Last week, when I was whining about Suspiria being remade, it dawned on me that another, (dare I say) even more awesome, visually striking and far-out film came out the same year: Hausu. Surely everybody and their sobo has seen this film by now, thanks to word of mouth, YouTube spirals and repeats on TCM. Janus reintroduced us to the film in the last decade, and through The Criterion Collection, graced us with the most current versions we have today on Blu-ray and DVD. When I last checked, it was also available on Hulu, but nothing lasts forever. Okay?

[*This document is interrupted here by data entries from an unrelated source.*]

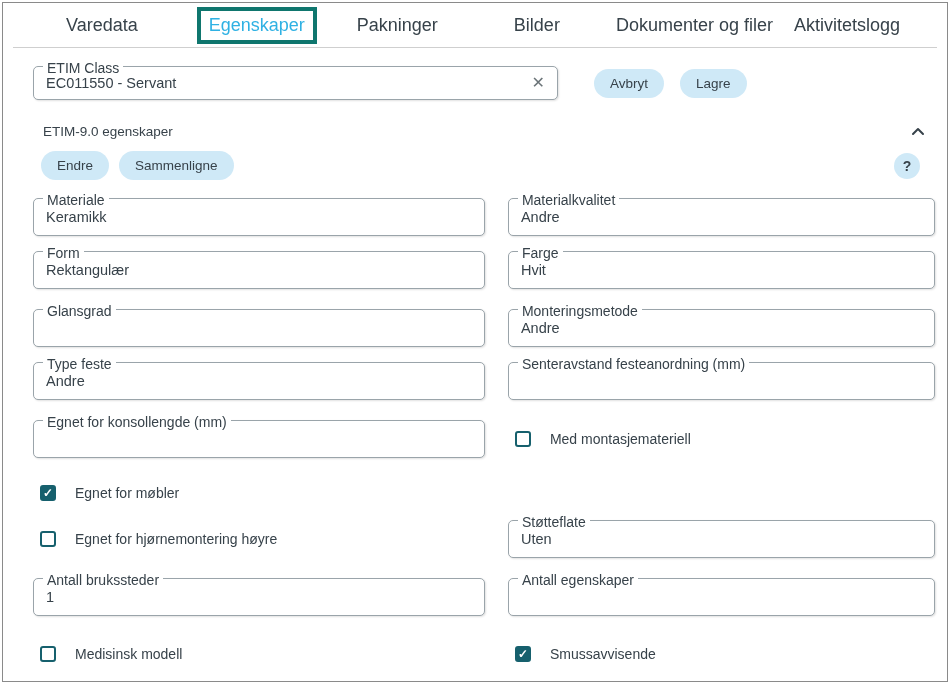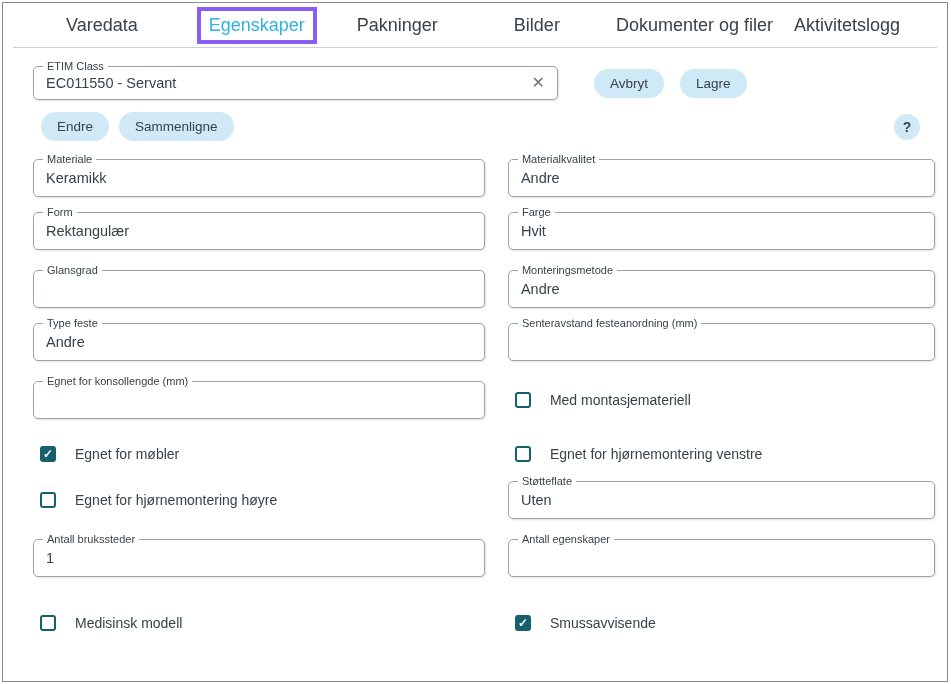--- a/index.html
+++ b/index.html
@@ -10,7 +10,7 @@
   .tabbar { display:flex; align-items:center; height:44px; padding-left:63px; }
   .tab { font-size:18px; color:#37424a; cursor:pointer; white-space:nowrap; }
   .tab-varedata { margin-right:59px; }
-  .hl-box { border:4px solid #8b5cf6; padding:4px 8px; margin-right:40px; }
+  .hl-box { border:4px solid #0f766e; padding:4px 8px; margin-right:40px; }
   .hl-box .tab { color:#2fb1e3; }
   .tab-pakninger { margin-right:56px; }
   .tab-bilder { margin-right:56px;padding-left:20px; }

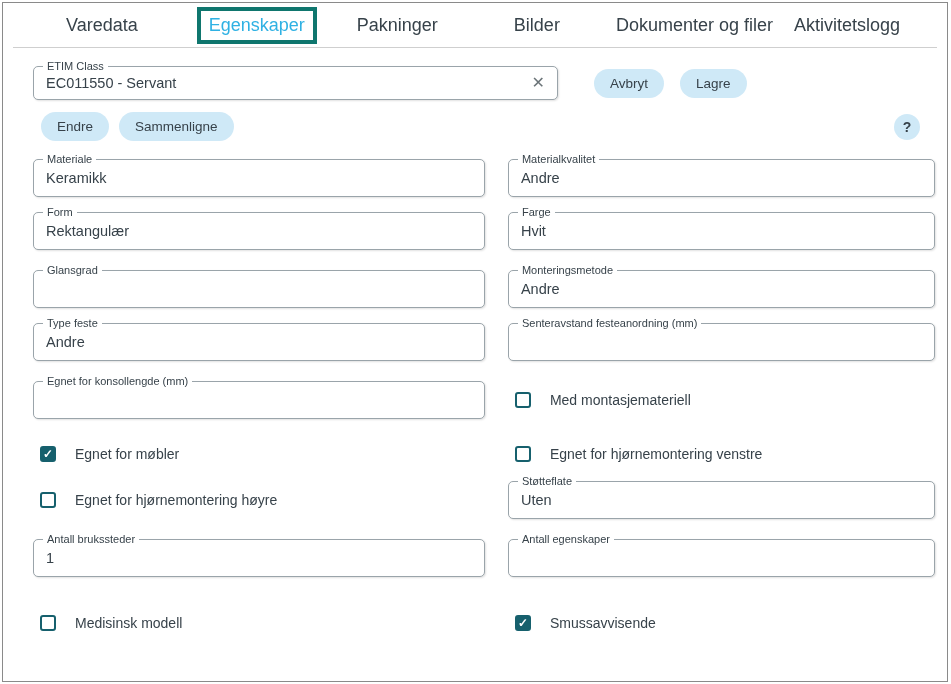--- a/index.html
+++ b/index.html
@@ -21,7 +21,7 @@
 
   
   .ofield { position:relative; border:1px solid #9aa4aa; border-radius:5px; background:#fff; box-shadow:1px 1px 2px rgba(0,0,0,0.12); }
-  .ofield .flabel { position:absolute; top:-7px; left:9px; background:#fff; padding:0 4px; font-size:11px; color:#37424a; white-space:nowrap; }
+  .ofield .flabel { position:absolute; top:-7px; left:9px; background:#fff; padding:0 4px; font-size:14px; color:#37424a; white-space:nowrap; }
   .ofield input { border:none; outline:none; width:100%; font-family:"Liberation Sans", sans-serif; font-size:14.5px; color:#37424a; background:transparent; padding:0 12px; height:100%; }
 
   .etim-row { display:flex; align-items:center; }

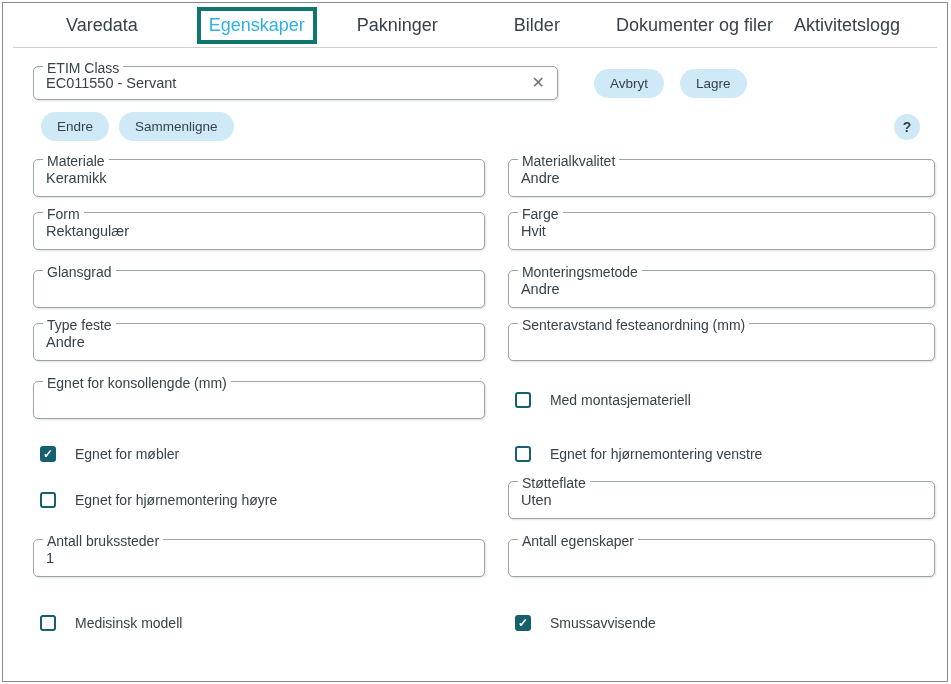--- a/index.html
+++ b/index.html
@@ -89,6 +89,14 @@
       </div>
     </div>
 
+    <div class="section-header">
+      <span class="section-title">ETIM-9.0 egenskaper</span>
+      <span class="chevron">
+        <svg width="14" height="9" viewBox="0 0 14 9">
+            <polyline points="2,7 7,2 12,7" fill="none" stroke="#37424a" stroke-width="2" stroke-linecap="round" stroke-linejoin="round"></polyline>
+          </svg>
+      </span>
+    </div>
 
     <div class="tools-row">
       <button class="pill">Endre</button>

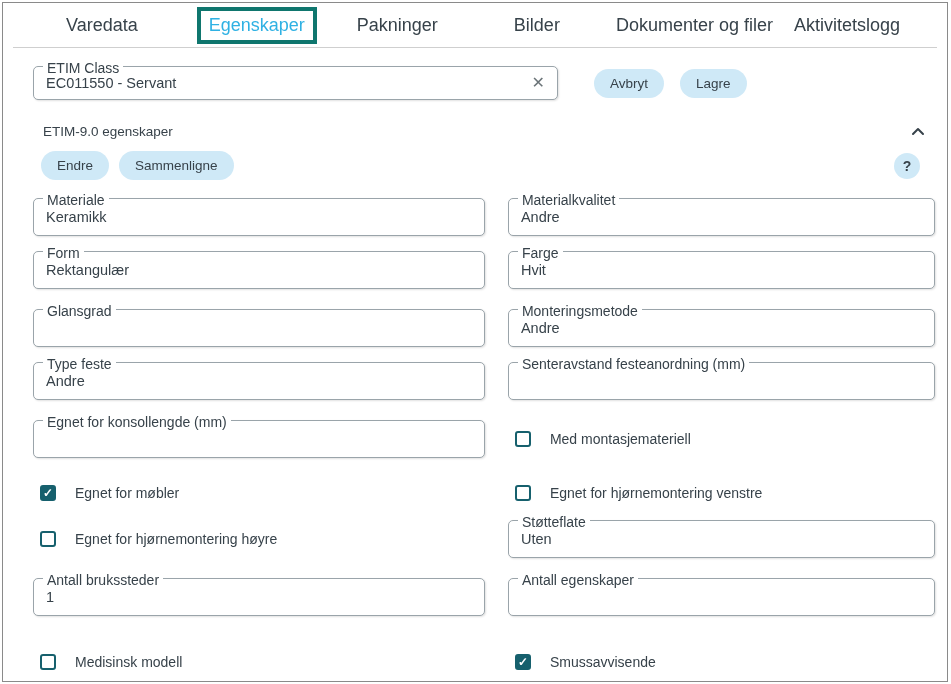--- a/index.html
+++ b/index.html
@@ -175,14 +175,6 @@
             <span class="cb-label">Egnet for møbler</span>
           </span>
         </div>
-        <div class="cell-r vcenter">
-          <span class="cb-wrap">
-            <span class="cbox">
-                <span class="mark">✓</span>
-              </span>
-            <span class="cb-label">Egnet for hjørnemontering venstre</span>
-          </span>
-        </div>
       </div>
 
       <div class="row mb20">

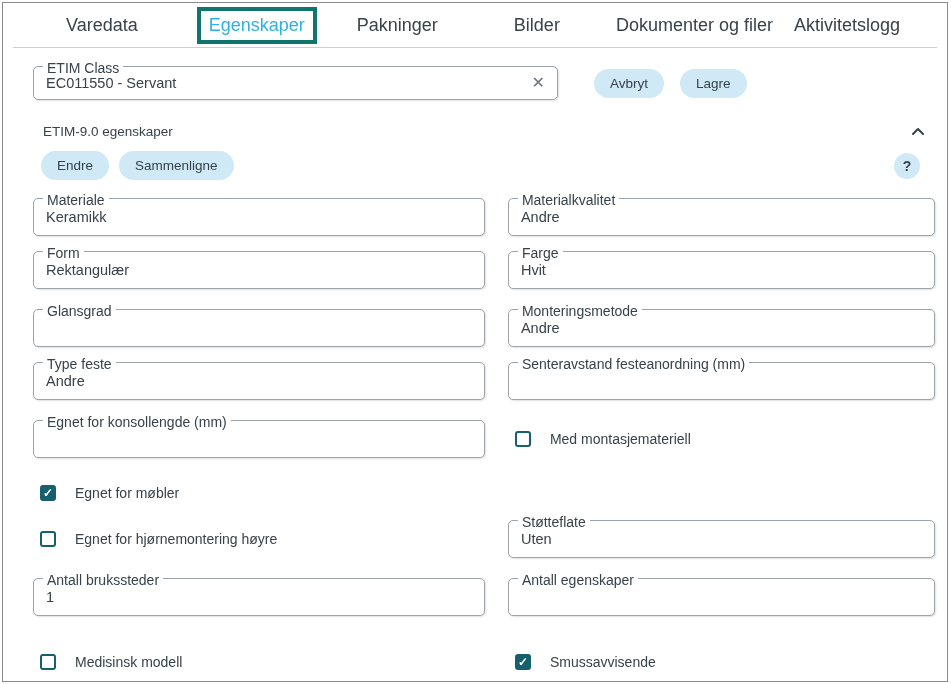--- a/index.html
+++ b/index.html
@@ -47,7 +47,7 @@
   .cell-l { width:455px; }
   .cell-r { width:430px; }
   .fld { height:38px; display:flex; align-items:center; }
-  .mb15 { margin-bottom:15px; } .mb20 { margin-bottom:20px; } .mb12 { margin-bottom:12px; } .mb23 { margin-bottom:31px; }
+  .mb15 { margin-bottom:15px; } .mb20 { margin-bottom:20px; } .mb12 { margin-bottom:12px; } .mb23 { margin-bottom:23px; }
   .vcenter { display:flex; align-items:center; }
   .ckrow { height:30px; }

Directed by Nobuhiko Obayashi, Hausu was supposed to be Japan's response to Jaws, but like anything a teenage girl gets her hands on, it turned out more like a Bay City Roller's wet dream after a post-gig sake bender in Tokyo. The teenage girl being, in this case, Nobuhiko-san's daughter—who, quite honestly—must've been some kind of a rock star herself to have dreamed up a stonker of an idea that gives the kids nearly 90 minutes of reefer madness. Hey, didn't Daria Nicolodi also sort of dream up Suspiria? Proof that I'm doing life all wrong when I should be spending most of it on Ambien.
Now, I'm not going to give you a plot synopsis, and I'm not going to BFI or New York Times you to death about why Hausu is a classic. I'm just going to run down why I love it a tad over Suspiria. For one thing, the plot is a bit more linear. And I love Suspiria—I love it, alright? I love it—but you're going to see for yourself in the remake why we needed all the bells and whistles in the original. Because if you take all the goodies away, you are left to wonder about a few things. What does Suzy have to do with anything? She just basically crashes a murder party at a dance academy in Germany, but somehow she's integral to the plot because Pat says something about an iris? Why is Pat so special? Why an iris? Because they look lovely on wallpaper? Whaaa? And then you have a coven running the academy, but then they're killing off their own dancers? Witches be crazy. But I only see one person doing all the killing. Who's killing? Somebody help me. Then Udo Kier shows up, looking hot. We get a killer dog. We get maggots. And finally, Argento sets everything on fire, which apparently he loves doing since he does it again three years later and is like fuck it, I love fire, I'm just going to call this Inferno. And a Suspiria remake with a plot that supposedly will actually make a lot more sense is just an entirely different film altogether, but with the same name. So, not Suspiria.
No one in Japan is going to remake Hausu. For one thing, the Japanese don't play that shit. They remade two films of ours, and neither one was a horror film (Ghost is not a horror film, unless you fear making clay pottery). And if we get our American hands on it and recast with chicks from the CW, the purists don't play that shit. Because this year's Ghost in the Shell turned out so well. Yeah, I don't care if technically, Motoko can be anything, i.e., not particularly Asian. Fine, she can be a white woman. She can be a slice of pizza. She can be a rock, an island. A can of Diet Tab. Hausu will never. be. remade. They'll remake Battle Royale first. Oh.
Yes, Ringu was remade. Yes, The Grudge was remade. And Pulse, and One Missed Call, and ... fine, but we remade these films. Yes, in some cases the original people (in The Grudge's case, director Takashi Shimizu) were involved in the remakes. But Asia didn't ask for them, so Asia didn't remake them. I guess you could transfer those ideas to American aesthetics, but who in hell is going to remake a film about a group of young schoolgirls with nicknames that sound like a lineup out of Urban Decay cosmetics, who visit a hungry old aunt and all jigoku breaks loose? How do we include the white cat called Blanche, the delicious-looking watermelon, the rich dad whose film scores apparently beat the shit out of Morricone's? The dancing severed piano fingers? The Godiego? The nudity? The badassery that is the greatest film character of all time—Kung Fu? So much happens in Hausu that we can't explain, but at least we know what is going on. And all of it is untouchable.